“Oh, let me tell Rose,” she said eagerly. “I always tell her everything. She is far more discreet than I am!” And this was true.
“Well, tell Miss Rose and no one else,” he said. “I don’t even know myself when I am going, where I am going, or how I am going.”
They were now standing in the hall.
“Then you don’t expect to be long in London?” she said.
“No. I should think I shall only be there two or three days. Of course I’ve got to get my kit, and to see people at the War Office, and so on.” He added in a low voice, “There’s not going to be any repetition of the things that went on at the time of the Boer War—no leave-takings, no regiments marching through the streets. It’s our object, so I understand, to take the Germans by surprise. Everything is going to be done to keep the fact that the Expeditionary Force is going to France a secret for the present. I had that news by the second post; an old friend of mine at the War Office wrote to me.”
He gripped her hand in so tight a clasp that it hurt. Then he turned the handle of the front door, opened it, and was gone.
Mrs.
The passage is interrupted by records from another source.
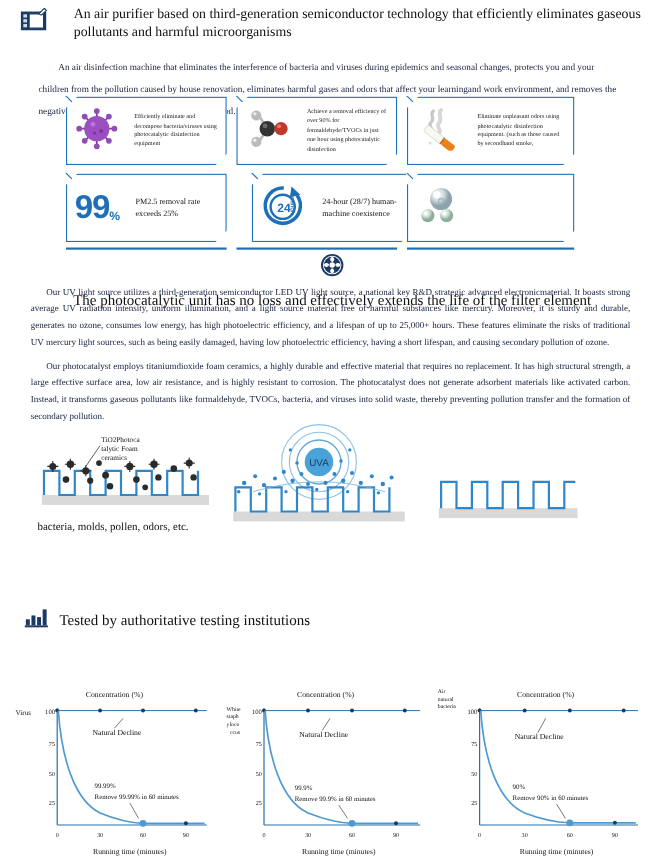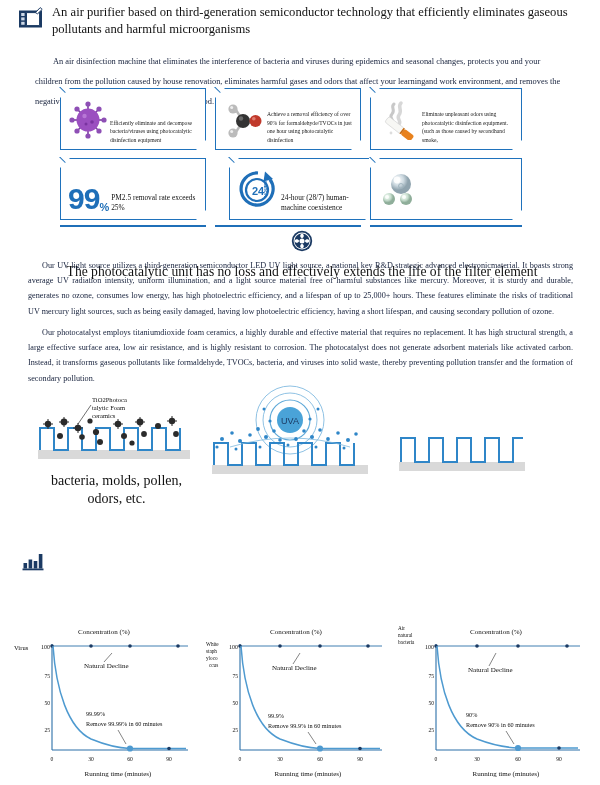--- a/index.html
+++ b/index.html
@@ -7,21 +7,21 @@
     width:600px;height:785px;
     background:#ffffff;
     font-family:"Liberation Serif", serif;
     color:#1a1a1a;
     position:relative;
     overflow:hidden;
   }
   .page{position:relative;width:600px;height:785px;}
 
   
-  .head-row{display:flex;align-items:flex-start;gap:8px;}
+  .head-row{display:flex;align-items:flex-start;gap:23px;}
   .head-title{
     font-size:12.6px;line-height:1.38;color:#111;
     font-family:"Liberation Serif", serif;
   }
   .sec-head{display:flex;align-items:center;gap:8px;}
   .sec-head-title{font-size:13.6px;color:#111;}
 
   
   .para{
     font-size:8.2px;line-height:1.85;color:#16213c;
@@ -40,21 +40,21 @@
     background:#fff;
     box-sizing:border-box;
   }
   .card::before{
     content:"";position:absolute;left:-1.4px;top:-1.4px;
     border-top:9px solid #fff;border-right:9px solid #fff;
     width:0;height:0;
   }
   .card-inner{
     position:absolute;inset:0;
-    display:flex;align-items:flex-end;gap:2px;padding:5px 7px;
+    display:flex;align-items:center;gap:14px;padding:5px 7px;
     box-sizing:border-box;
   }
   .card-txt{font-size:5.6px;line-height:1.5;color:#1b1b1b;}
   .card-txt.big{font-size:7.4px;line-height:1.45;color:#111;}
 
   
   .notch-tl{
     position:absolute;left:-2px;top:-2px;width:12px;height:12px;
     background:#fff;
     clip-path:polygon(0 0,100% 0,0 100%);
@@ -74,21 +74,21 @@
   
   .chart-wrap{position:absolute;}
   .tick{font-size:5.6px;fill:#111;font-family:"Liberation Serif",serif;}
   .tick100{font-size:6px;fill:#111;font-family:"Liberation Serif",serif;}
   .anno{font-size:6.2px;fill:#111;font-family:"Liberation Serif",serif;}
   .anno-nd{font-size:7px;fill:#111;font-family:"Liberation Serif",serif;}
   .ylab{font-size:5.2px;fill:#111;font-family:"Liberation Serif",serif;}
   .ylab-big{font-size:6.6px;fill:#111;font-family:"Liberation Serif",serif;}
 
   
-  .dia-cap{font-size:14px;line-height:1.32;color:#111;text-align:center;}
+  .dia-cap{font-size:10px;line-height:1.32;color:#111;}
 </style>
 </head>
 <body>
 
 <div class="page">
 
   <div style="position:absolute;left:18px;top:4px;width:570px;">
     <div class="head-row">
       <span style="flex:0 0 auto;margin-top:3px;">
         <svg width="26" height="22" viewBox="0 0 26 22">
@@ -376,20 +376,21 @@
   <div class="sec-head" style="position:absolute;left:22px;top:551px;">
     <span style="flex:0 0 auto;">
       <svg width="24" height="20" viewBox="0 0 24 20">
         <rect x="1.5" y="12" width="3.6" height="5.5" fill="#1b3a63"></rect>
         <rect x="6.6" y="8.5" width="3.6" height="9" fill="#1b3a63"></rect>
         <rect x="11.7" y="10" width="3.6" height="7.5" fill="#1b3a63"></rect>
         <rect x="16.8" y="3" width="3.6" height="14.5" fill="#1b3a63"></rect>
         <rect x="0.5" y="17.5" width="21" height="1.8" fill="#1b3a63"></rect>
       </svg>
     </span>
+    <span class="sec-head-title">Tested by authoritative testing institutions</span>
   </div>
 
 
   <div class="chart-wrap" style="left:8px;top:620px;width:192px;height:160px;">
     <svg width="192" height="160" viewBox="0 0 192 160">
       <text x="96" y="14" text-anchor="middle" class="anno-nd" font-size="8">Concentration (%)</text>
 
       <text x="6" y="30" class="ylab-big" font-size="8.4">Virus</text>
 
       <line x1="44" y1="24" x2="44" y2="130" stroke="#2b6fa8" stroke-width="1.1"></line>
Otway felt a sudden longing for sympathy. She went straight into the kitchen. “Anna!” she exclaimed, “Major Guthrie is going back into the Army! England is sending troops over to the Continent to help the Belgians!”
“Ach!” exclaimed Anna. “To Ostend?” She had once spent a summer at Ostend in a boarding-house, where she had been hard-worked and starved. Since then she had always hated the Belgians.
“No, no,” said Mrs. Otway quickly. “Not to Ostend. To Boulogne, in France.”